Friday, 7 August 2015

Web Scanning for Devices on your network using Nmap and Perl


I wanted a way of keeping tabs on how much the kid's computer was being used during the day while we were out. I can look on the router to see what devices are connected to the network, but this only works while I'm at home.

As I run a web server at my home, I decided to put together a quick webpage that scans for devices and shows the result on a smartphone.

Scanning the Network

After a few web searches I found the best tool to use on my Linux server was nmap, so I installed it and started playing around scanning my network.
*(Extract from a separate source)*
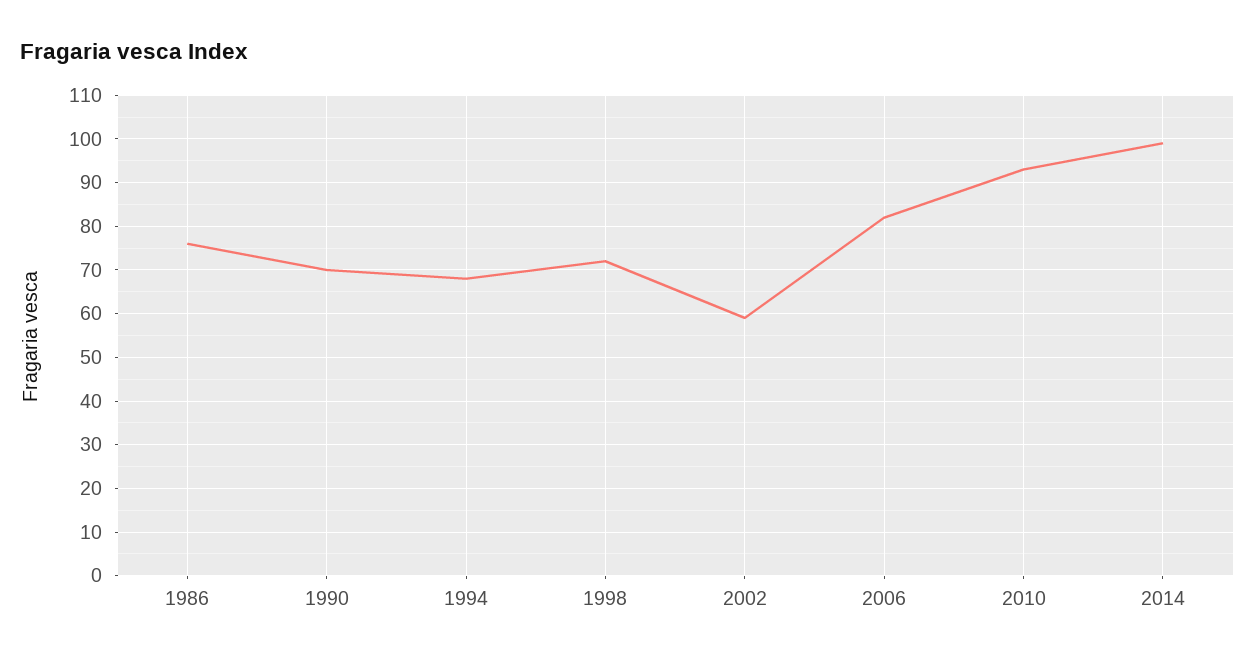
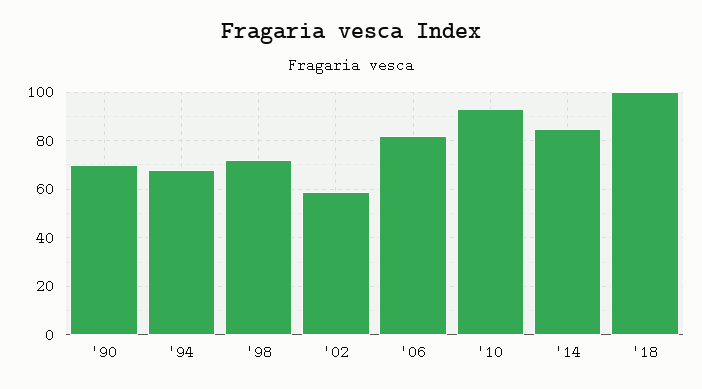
1986: 75 -> none
2014: 100 -> 85
'18: none -> 100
Results were initially pretty patchy, either the scan took too long (in excess of a minute) or finished quickly but didn't pick everything up.
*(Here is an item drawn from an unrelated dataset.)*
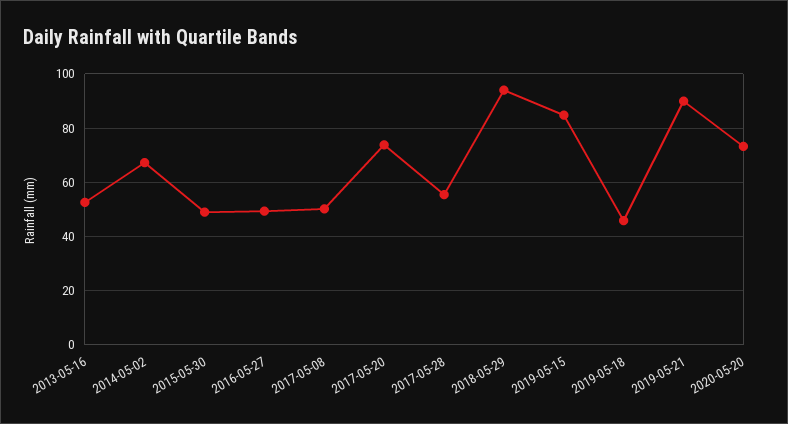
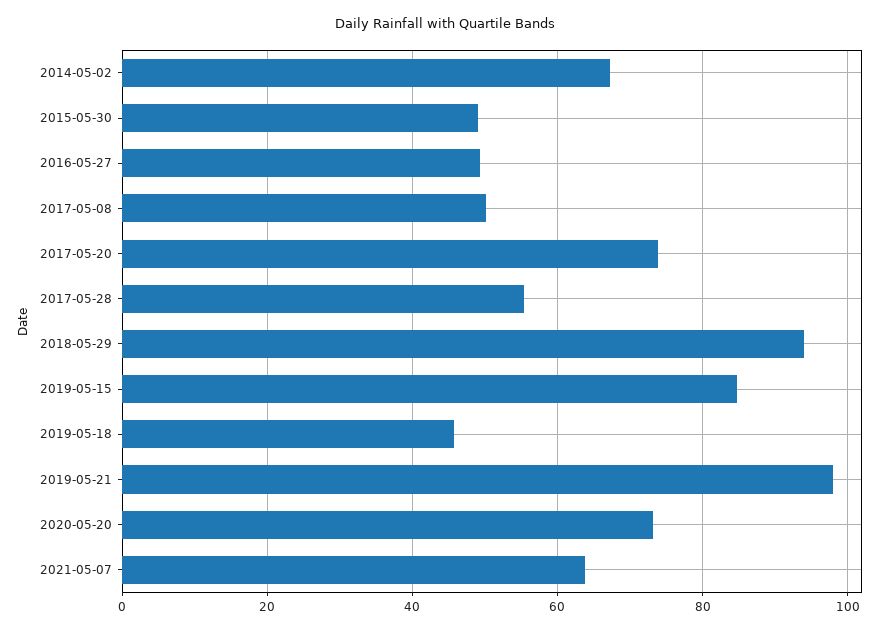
2013-05-16: 52.5 -> none
2019-05-21: 90 -> 98
2021-05-07: none -> 64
The results depend on what sort of scan you want to do, it will scan ports and even attempt to detect the device's operating system.

In it's simplest form just enter:-

  nmap 192.168.1.*

Which will scan for range of addresses using a wildcard, or you could just do the following for a smaller range ( -


You can perform a fast scan by using the F flag:-

  nmap -F 192.168.1.*

Or include a range of ports (say 80 to 200):-

  nmap -p 80-200 192.168.1.*

Anyway, it does loads of good stuff, and also generated a lot of errors like this..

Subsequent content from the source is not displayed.